If you have paid the insurance premium after reporting the incident or after receiving a communication from the insurance, this does not mean that the insurance waives the right to cancel the contract.

This insurance, called “claims made”, has a specific temporal duration during which the following cases are excluded:

This insurance, called “claims made”, has a specific temporal duration during which the following cases are excluded:

a. Claims reported to the Insured after the expiration of the current insurance period;

b. Claims related to events and circumstances that the Insured knew before the start of the current insurance period, even if not reported to previous policies;

c. Claims related to harmful events or negligent behaviors that occurred before the retroactivity date indicated in the coverage sheet;

d. Claims involving persons other than the Insured, except as established in Article 9.4;

e. Criminal proceedings.

The Insured will be responsible for paying the professional fees related to each claim, so this insurance does not cover the reimbursement of fees for inappropriate, inadequate, or ineffective treatments received by the Insured.

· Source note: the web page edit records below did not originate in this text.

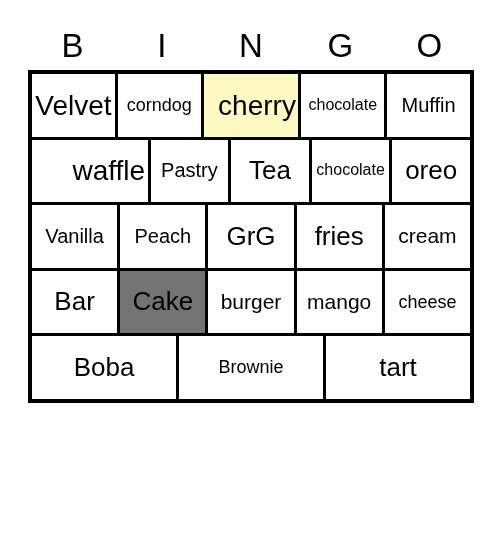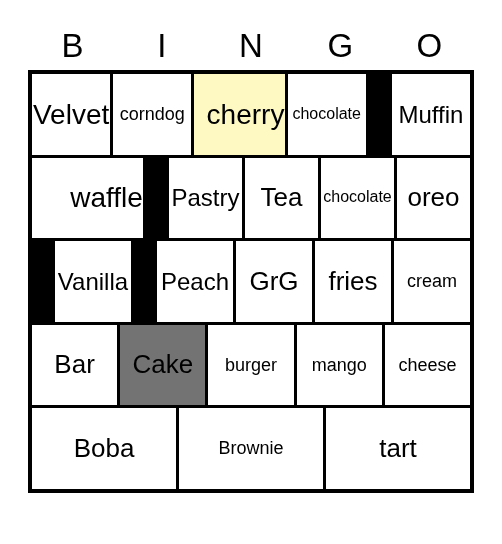"Velvet" #bingo-grid { height: 423px -> 333px }
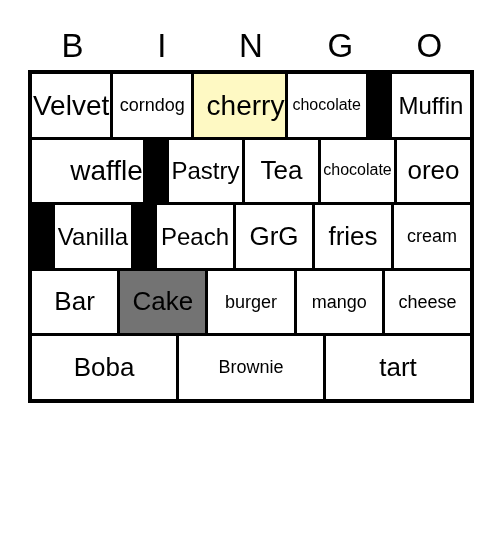"Muffin" .fs-md { font-size: 24px -> 20px; margin-left: 23px -> none }
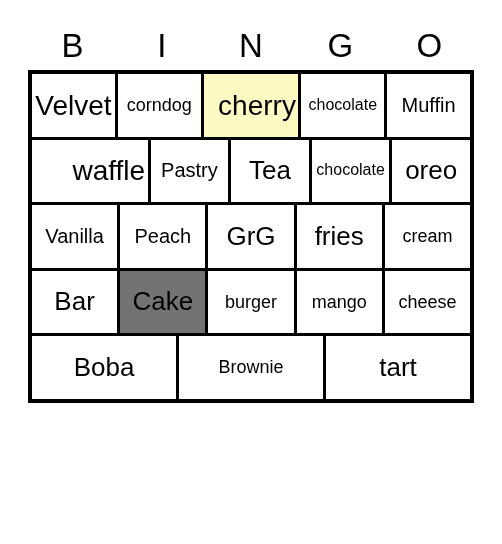"cream" .fs-sm { font-size: 18px -> 21px }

Claims for compensation are excluded from insurance coverage:

  • a. Caused by deliberate actions or omissions of the Insured;
  • b. Arising from abusive, not allowed, or unrecognized activities by law and regulations in force at the time of the harmful event, different from those indicated in the questionnaire;
  • c. Related to harmful events or negligent behaviors that occurred after the Insured has ceased professional activity, has been suspended or removed from the professional register, or is not registered or authorized by the competent authorities to carry out the activities indicated in the questionnaire;
  • d. Related to harmful events or negligent behaviors that occur outside the territorial limits agreed in Article 8;
  • e. For damages resulting from lack of, insufficiency, or inadequacy of informed consent;
  • f. For damages resulting from the non-therapeutic use of drugs administered or prescribed by the Insured;
  • g. Based on the non-correspondence of aesthetic surgery interventions to the objectives promised by the Insured;
  • h. Arising from violation of professional secrecy, defamation, or insult;
  • i. Arising from the violation of civil relations with third parties or with employees and collaborators (discrimination, harassment, violence, sexual abuse, etc.);
  • j. Related to tax obligations, contributions, fines, default indemnities, or other penalties or sanctions imposed by law, contract, or judicial or administrative decision, as well as punitive or exemplary damages;
  • k. Related to damages to movable or immovable property entrusted, stored, or held by the Insured;
  • l. Related to losses or damages caused by theft, fire, explosion, or burst to movable or immovable property;
  • m. Arising from pollution or contamination of the air, water, soil, subsurface, or environmental damages;
  • no. 152/2006 Caused by explosions, radiation from nuclear transmutations, or radiation caused by the accumulation of atomic particles, except for damages caused by the use of medical devices for nuclear medicine for diagnostic and therapeutic purposes limited to radiologists and doctors specializing in nuclear medicine;
  • o. Arising from the use of chemical, biological, biochemical, or electromagnetic weapons;
  • p. Connected to the use of asbestos or toxic molds by the Insured or the presence of such materials in the premises of the Insured’s professional activity;
  • q. . Arising from contractual relationships different from those between doctor and patient;
  • r. Related to the exercise of administrative, organizational, managerial, or corporate functions not strictly related to the professional activity of the doctor, unless this is explicitly provided in the coverage sheet and the related premium has been paid;
  • s. Related to motor vehicles, boats, or aircraft, even if used in the professional activity of the Insured;
  • t. Arising from computer damages caused by cyber-attacks or incidents, including direct or indirect costs and expenses to control, prevent, or repair such attacks or incidents;
  • u. Caused by acts or omissions of persons not employees of the Insured;
  • v. Caused by acts or omissions of the Insured’s employees, unless specifically indicated in the coverage sheet.